Recruitment & Eligibility
- Status
- COMPLETED
- Sex
- All
- Target Recruitment
- 28
Men and women aged ≥18 years; NYHA Class I, II or III heart failure or dyspnea on exertion without a clinically identifiable alternative cause; left ventricular ejection fraction greater than or equal to 40 percent; if taking antihypertensive medications, beta-blockers, SGLT2inhibitors, sacubitril/valsartan, or aldosterone antagonists, doses must be stable for at least 30 days. Elevated filling pressures as evidenced by at least 1 of the following:
-
Mitral E/e' ratio > 14 (either lateral or septal)
-
Mitral E/e' ratio > 8 (either lateral or septal), with low e' velocity (septal e'<7 cm/sec or lateral e'< 10 cm/sec), in addition to one of the following:
- Enlarged left atrium (LA volume index >34 ml/m2)

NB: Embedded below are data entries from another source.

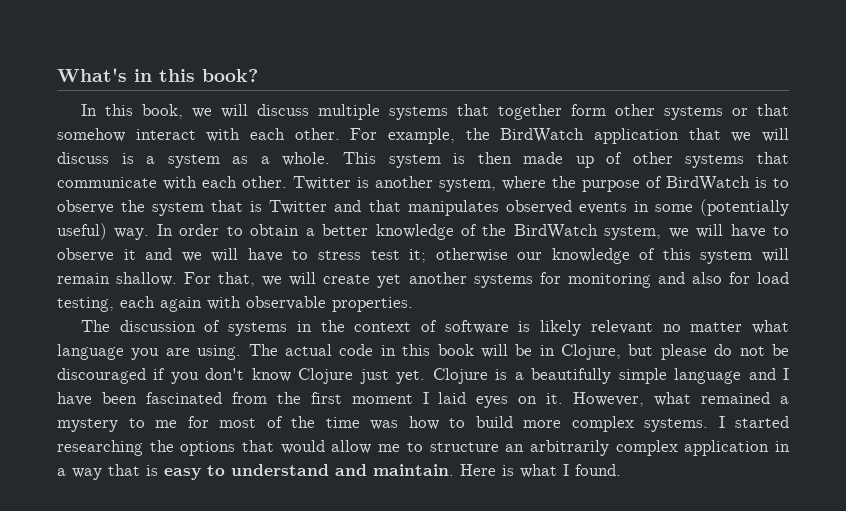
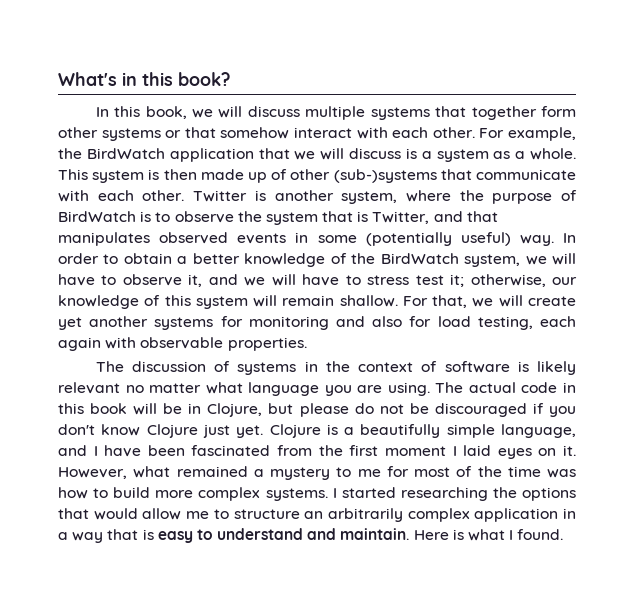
- This system is then made up of other systems that communicate with each other.
+ This system is then made up of other (sub-)systems that communicate with each other.
- Twitter is another system, where the purpose of BirdWatch is to observe the system that is Twitter and that manipulates observed events in some (potentially useful) way.
+ Twitter is another system, where the purpose of BirdWatch is to observe the system that is Twitter, and that manipulates observed events in some (potentially useful) way.
- In order to obtain a better knowledge of the BirdWatch system, we will have to observe it and we will have to stress test it; otherwise our knowledge of this system will remain shallow.
+ In order to obtain a better knowledge of the BirdWatch system, we will have to observe it, and we will have to stress test it; otherwise, our knowledge of this system will remain shallow.
- Clojure is a beautifully simple language and I have been fascinated from the first moment I laid eyes on it.
+ Clojure is a beautifully simple language, and I have been fascinated from the first moment I laid eyes on it.

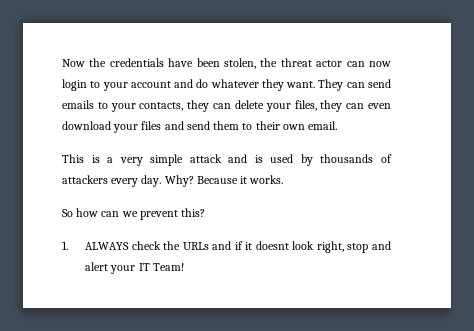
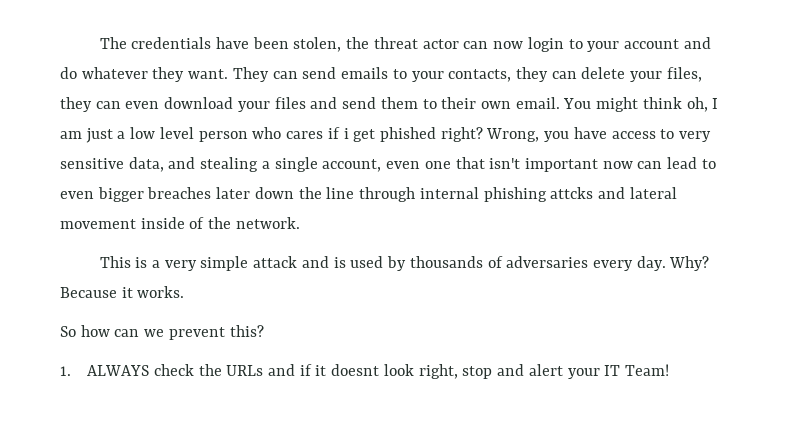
- Now the credentials have been stolen, the threat actor can now login to your account and do whatever they want.
+ The credentials have been stolen, the threat actor can now login to your account and do whatever they want.
+ You might think oh, I am just a low level person who cares if i get phished right? Wrong, you have access to very sensitive data, and stealing a single account, even one that isn't important now can lead to even bigger breaches later down the line through internal phishing attcks and lateral movement inside of the network.
- This is a very simple attack and is used by thousands of attackers every day.
+ This is a very simple attack and is used by thousands of adversaries every day.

- Chronic loop diuretic use for control of symptoms
- Elevated natriuretic peptides (BNP levels >100 ng/L or NT-proBNP levels >300 ng/L)
- Tricuspid regurgitation velocity >2.8 m/s
-
Elevated invasively-determined filling pressures previously (resting LVEDP >16 mmHg or mean pulmonary capillary wedge pressure [PCWP] >12 mmHg; or PCWP/LVEDP ≥25 mmHg with exercise)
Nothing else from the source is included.